Questo breve contributo nasce dalla collaborazione con la rivista B2B iColor Magazine, distribuita nelle ferramenta e nei colorifici italiani. L'obiettivo condiviso con la redazione era proporre una riflessione sulla cultura progettuale del colore, da un lato, e sulla funzione del colore in un momento storico particolarmente "ansiogeno", dal punto di vista psicologico, quale è quello della pandemia. Al seguente link è possibile leggere l'articolo sul numero di dicembre 2020 della rivista digitale iColor Magazine.
I colori che percepiamo, in natura così come nell’ambiente costruito e modificato dall’uomo, ci influenzano sensibilmente a livello psicologico e fisiologico. In quanto percezione sensoriale, infatti, i colori hanno su di noi effetti che coinvolgono la sfera simbolica, associativa, sinestetica ed emotiva. Gli aspetti neuropsicologici, psicosomatici, visivi e psicologici sono tutte componenti di quella che Frank H. Mahnke, nel suo libro Color Environment & Human Response, considerava “ergonomia del colore”.
A partire da questa premessa, l’obiettivo di una corretta progettazione cromatica dovrebbe essere sempre la tutela del benessere psicofisico dell’uomo all’interno dell’ambiente costruito. L’impressione di un colore e il messaggio che esso veicola hanno la massima importanza per creare lo stato d’animo psicologico e l’atmosfera che sostiene la funzione di uno spazio.

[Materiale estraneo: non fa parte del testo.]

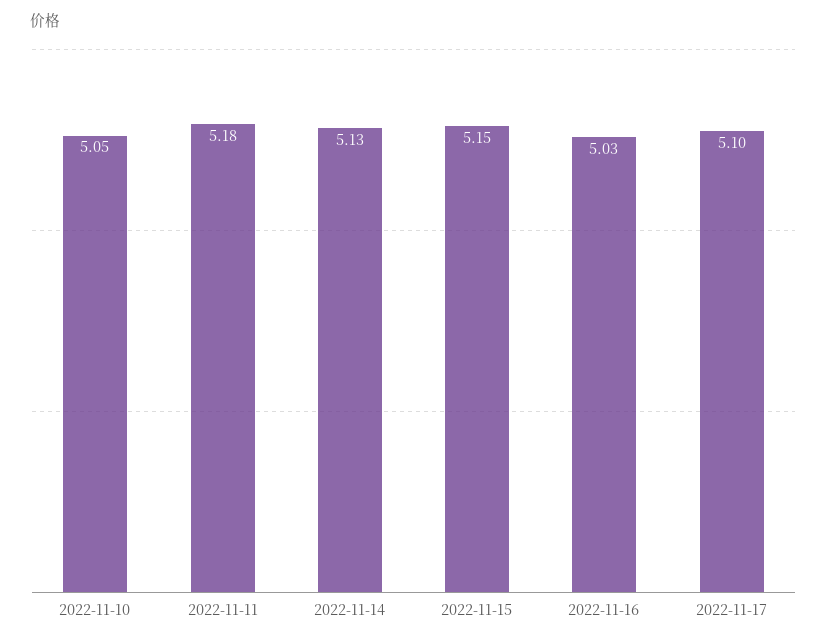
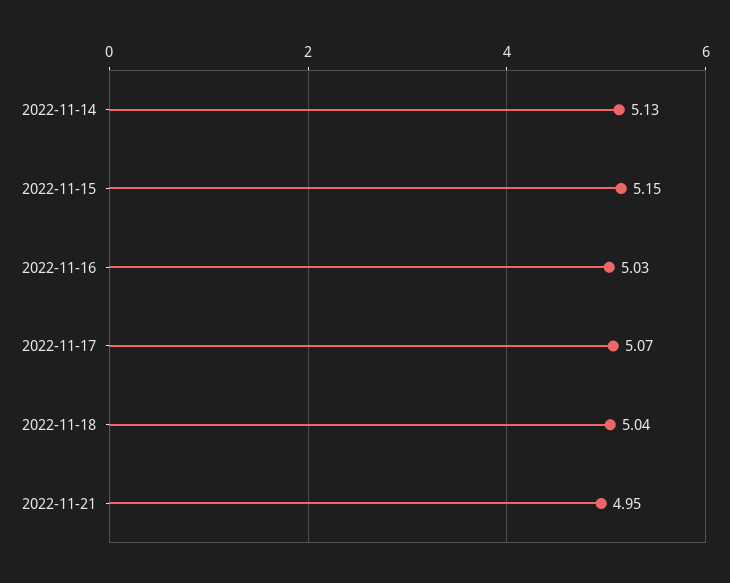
2022-11-10: 5.05 -> none
2022-11-11: 5.18 -> none
2022-11-17: 5.1 -> 5.07
2022-11-18: none -> 5.04
2022-11-21: none -> 4.95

Una classe scolastica, ad esempio, ha una funzione diversa da quella di un ambiente ospedaliero, di un ufficio o di un’area produttiva all’interno di un’azienda manifatturiera.
Progettare con il colore significa, inoltre, tenere in grande considerazione i due estremi percettivi all’interno di un ambiente: la deprivazione (ipositmolazione) e il sovraccarico sensoriale (iperstimolazione). Studi su persone inserite in ambienti ipostimolanti hanno dimostrato che questi soggetti mostrano segni di agitazione, irritabilità, risposta emotiva eccessiva, difficoltà nella concentrazione, disordini percettivi. Le caratteristiche di un ambiente ipostimolante sono bassa intensità dei colori, armonie monocromatiche, contrasti di colore deboli o colori monotoni.

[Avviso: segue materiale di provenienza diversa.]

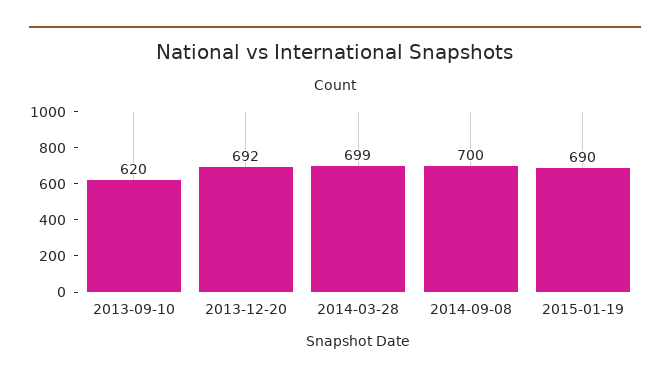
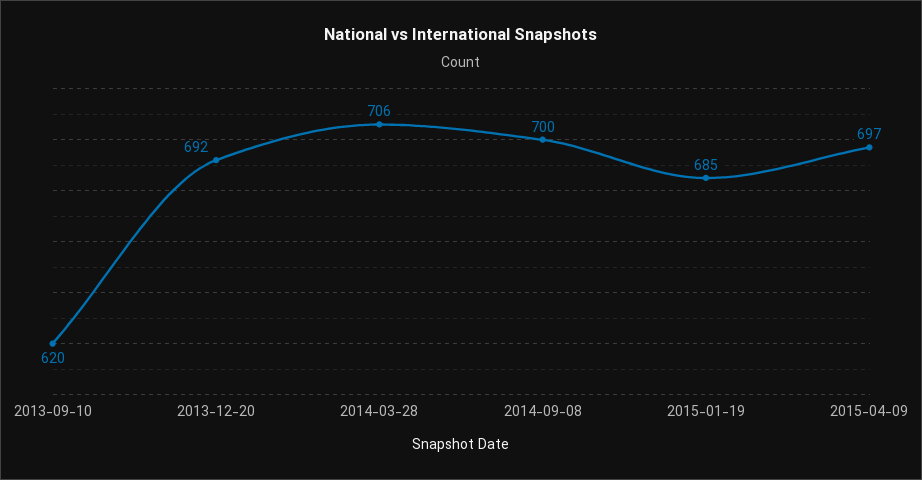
2014-03-28: 699 -> 706
2015-01-19: 690 -> 685
2015-04-09: none -> 697

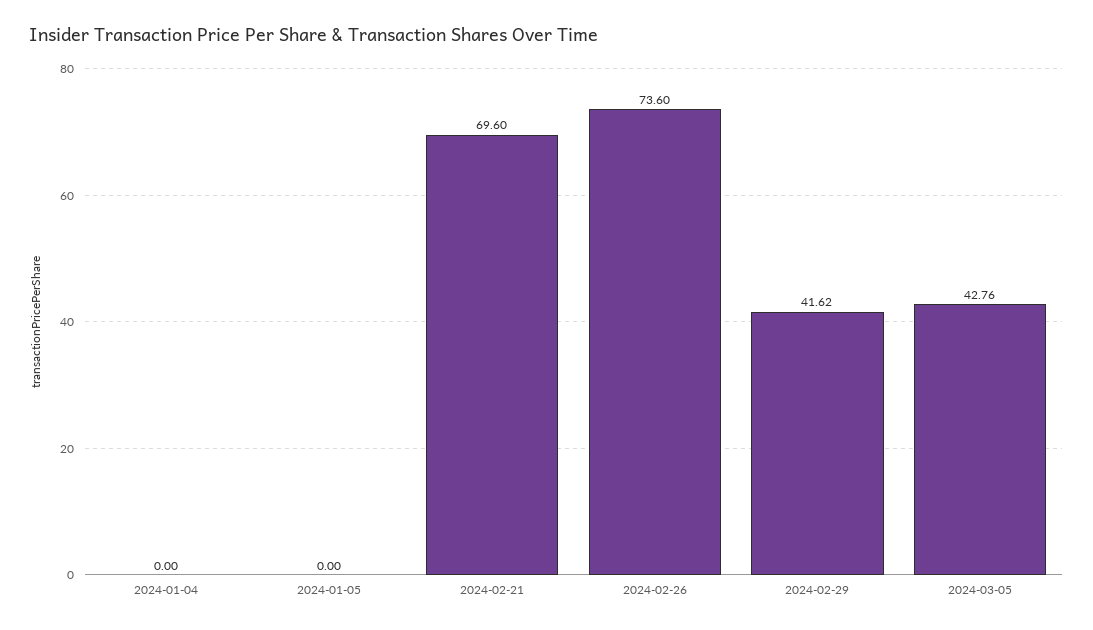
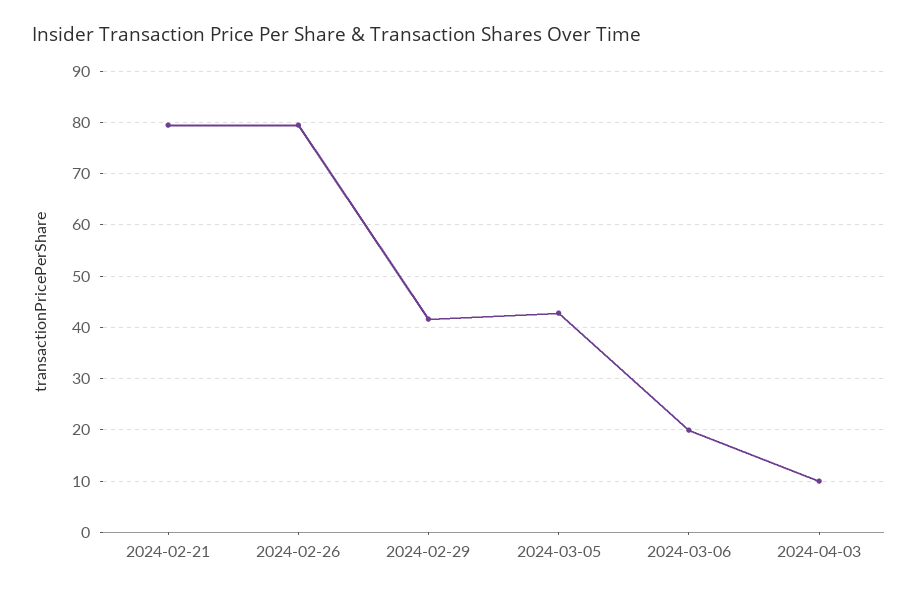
2024-01-04: 0 -> none
2024-01-05: 0 -> none
2024-02-21: 69.6 -> 80
2024-02-26: 73.6 -> 80
2024-03-06: none -> 20
2024-04-03: none -> 10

Al contrario, l’iperstimolazione produce cambiamenti nel ritmo respiratorio, aumento delle pulsazioni e della pressione sanguigna, aumento della tensione muscolare. I segni caratteristici di un ambiente iperstimolante sono intensità dei colori eccessivamente forte, armonie di colore troppo complesse o incongrue, contrasti troppo forti.
Si pensi, ad esempio, all’importanza che una corretta progettazione cromatica delle strutture ospedaliere ha in questo particolare momento storico: per motivi legati alla pandemia, oggi, ogni spazio disponibile viene utilizzato al massimo. Spesso, tuttavia, nelle corsie e nelle stanze degli ospedali si passa da un uso eccessivo e indiscriminato del colore alla totale ipostimolazione. Entrambe situazioni che vanno assolutamente evitate, poiché non tengono conto degli effetti che il colore può avere sulle condizioni, evidentemente già compromesse, dei pazienti.
Ecco perché, come sottolinea Massimo Caiazzo – Presidente di IACC Italia: “L’utilizzo del colore e della luce in un ambiente devono essere presi molto seriamente da tutti gli addetti ai lavori del settore. Coloro che oggi, nella progettazione di un ospedale, propongono il bianco, il bianco sporco o ambienti neutri (grigiastri), non considerano che tali ambienti sono tutto fuorché neutri per gli effetti che hanno sui propri occupanti. Evitare i due estremi percettivi, tuttavia, richiede una conoscenza approfondita delle regole di applicazione del colore e della luce, per equilibrare il campo visivo e creare quello che, durante i Seminari formativi di IACC Italia, definiamo un clima cromatico corretto, bilanciato e funzionale”.
Il colore, elemento integrale del nostro mondo, presente non solo in natura, ma anche nell'ambiente costruito dall'uomo, assume un valore sociale fondamentale e gioca un ruolo imprescindibile nel processo evolutivo, degli individui così come delle collettività.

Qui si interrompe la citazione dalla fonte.